- David M. Weinberg - https://davidmweinberg.com -

The Divine calculus

Published in The Jerusalem Post on April 26, 1998

After a gap of two thousand years, the 50-year-old Third Commonwealth of Israel is now an entrenched fact of contemporary history, backed up by close to six million citizens, nuclear arms, a vibrant democracy and an active world Jewry. Good time to take stock. And indeed, hundreds of foreign journalists from around the world are here to do just that.

 

Unfortunately, the international press reviews of this jubilee anniversary seem to miss the spiritual, meta-historic significance of Israel’s achievement.

 

The New York Times and others have conducted thoroughly-researched and expertly-documented surveys of contemporary Israel.

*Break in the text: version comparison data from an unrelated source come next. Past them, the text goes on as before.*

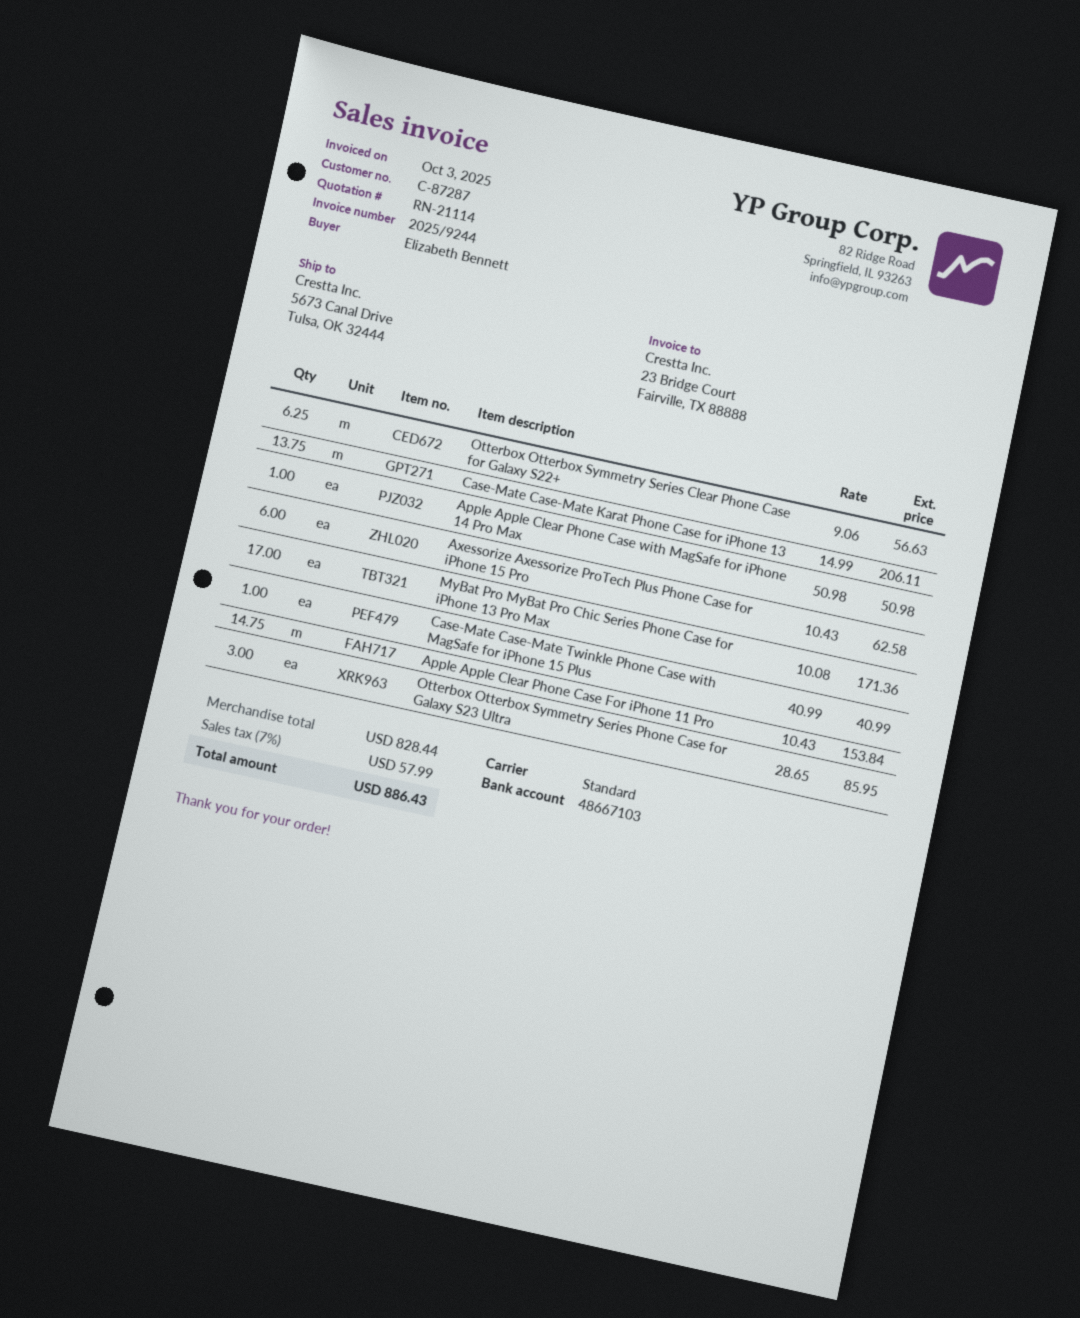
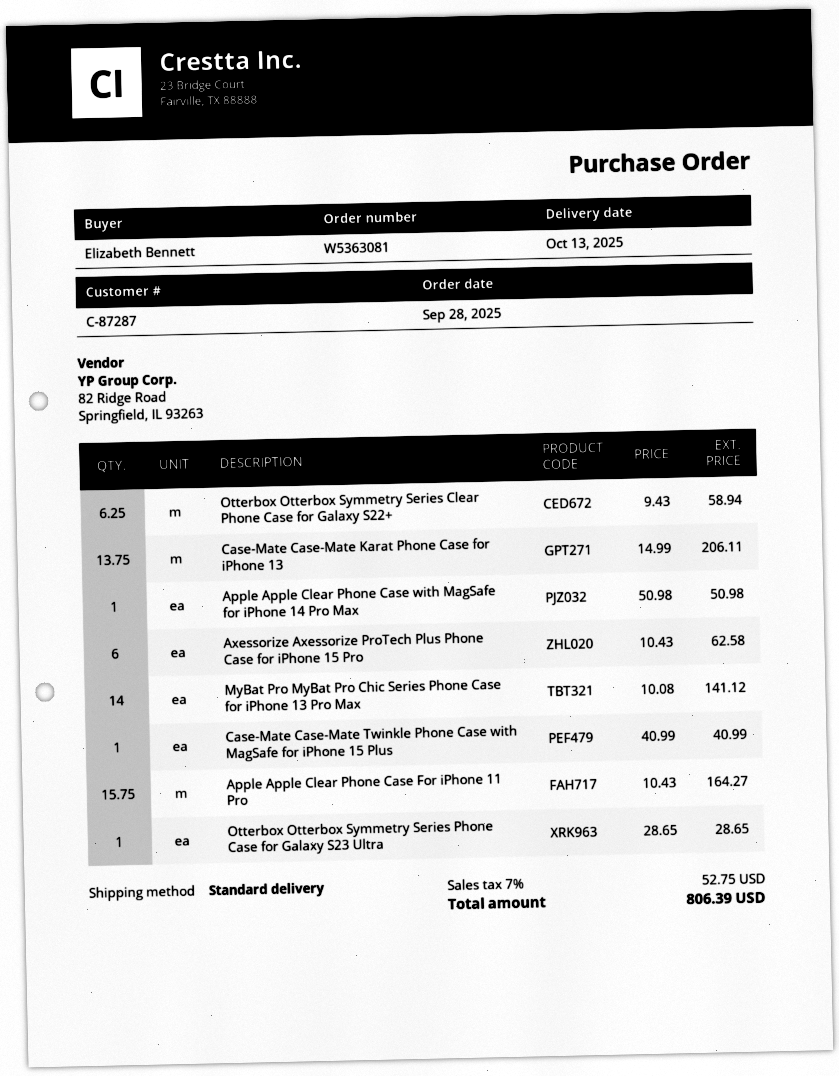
Otterbox Otterbox Symmetry Series Clear Phone Case for Galaxy S22+: 6.25 x 9.06 = 56.63 -> 6.25 x 9.43 = 58.94
MyBat Pro MyBat Pro Chic Series Phone Case for iPhone 13 Pro Max: 17 x 10.08 = 171.36 -> 14 x 10.08 = 141.12
Apple Apple Clear Phone Case For iPhone 11 Pro: 14.75 x 10.43 = 153.84 -> 15.75 x 10.43 = 164.27
Otterbox Otterbox Symmetry Series Phone Case for Galaxy S23 Ultra: 3 x 28.65 = 85.95 -> 1 x 28.65 = 28.65
tax: 7% = 57.99 -> 7% = 52.75
total: 886.43 -> 806.39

These features tend to calculate a balance sheet of our successes and failures – in defense, economy, democracy and peace-making – and pose poignant questions about Israel’s identity and society into the future.

 

But while it’s valid to apply temporal yardsticks of measurement to Israel at fifty, such evaluations undershoot the deeper challenge: to fathom the processes at work behind the curtain of current affairs; to understand the resurgence of Israel in grand historical terms; to discern the mystic movement, the Divine drama if you will, at play.

 

It cannot be otherwise. There is nothing global, or even massive, about the State of Israel in political terms. This is a small piece of earth. We Israelis are but a tiny fraction of the human family. In the sweep of history, there have been greater battles, bigger construction and irrigation projects, larger transfers and emigrations of populations, more eminently impressive displays of might.

 

No, the establishment, survival and advancement of Israel is more than a political or secular event in Jewish, or indeed in global, consciousness. Israel stands as vindication of the spirit; as validation of the tenaciousness of faith; as proof of humanity’s power to overcome.

 

History knows no parallel to the prophecies of the Bible, which foretold of exile, of the break-up of a people into a thousand pieces across the world, to every culture and civilization — yet destined not to assimilate, but to return.

 

This is the saga of a metaphysical union spanning centuries between a people, their God, and a land, defying all odds. This is the celebration of a nation who, at the moment of ultimate nadir, of devastating Holocaust, rose from the ashes, armed with little more than conviction and a historical consciousness that promised renewal, to stake claim to their ancestry. This is redemption, Providential consolation.

 

“In this generation of ideological confusion, of erratic thought, in the press and rush of civilization haunted by doubt, fear and spiritual inadequacy,” wrote the late Yaacov Herzog, “the still small voice of Israel reborn has a significance overreaching the criterion of material capacity, extending beyond the boundaries of geographical dimension and the gradation of international status.”

 

“Israel represents a vindication of faith and prayer through the ages; it is a symbol of revival, a message of hope, indeed a lasting evidence of the integrity of the spirit”.

 

Listen to Chaim Weizman at the 22cd Zionist Congress in 1946: “.. (We) stand today six hundred thousand strong, with steady vision and unwavering courage…drawing sustenance, spiritual and material, from a grudging and neglected soil….testimony to the irresistible force which drives our people to become free men and women once again on the land of our forefathers”. Or to put it another way, as did Theodore Herzl: “If you will it, it is no dream”.

 

This belief in the power of human will, animated by ancient faith, explains much about Israel, even today. It explains why we sometimes stubbornly refuse to recognize the rational calculations of diplomatic cost and benefit — calculations politely impressed on us by well-meaning allies.

 

It explains why those who consider history only in terms of national politics and international relations underestimate or misjudge us. They fail to understand that Israel is guided by an astral calculus that is not always perceptible, a reckoning that blurs the lines between imagination and reality, between the possible and the feasible.

 

The other day, I explained it this way to a foreign corespondent friend of mine. It’s not just the Jewish people that have returned here, I said. God is returning too, bit by bit. “The Lord thy God will turn thy captivity…and gather thee from all the nations” (Deuteronomy 30:3). Read not ‘turn thy captivity’ says the Talmud, but rather ‘return Himself’ from captivity. His presence in the Land of Israel, and His protection, grows with every Russian immigrant stepping off the plane.

 

I wonder whether the journalists and bystanders here to put us, at fifty, on the couch, can factor this analysis into their reportage. And can we, Israelis, can remind ourselves of this prophetic perspective long enough to allow for true celebration?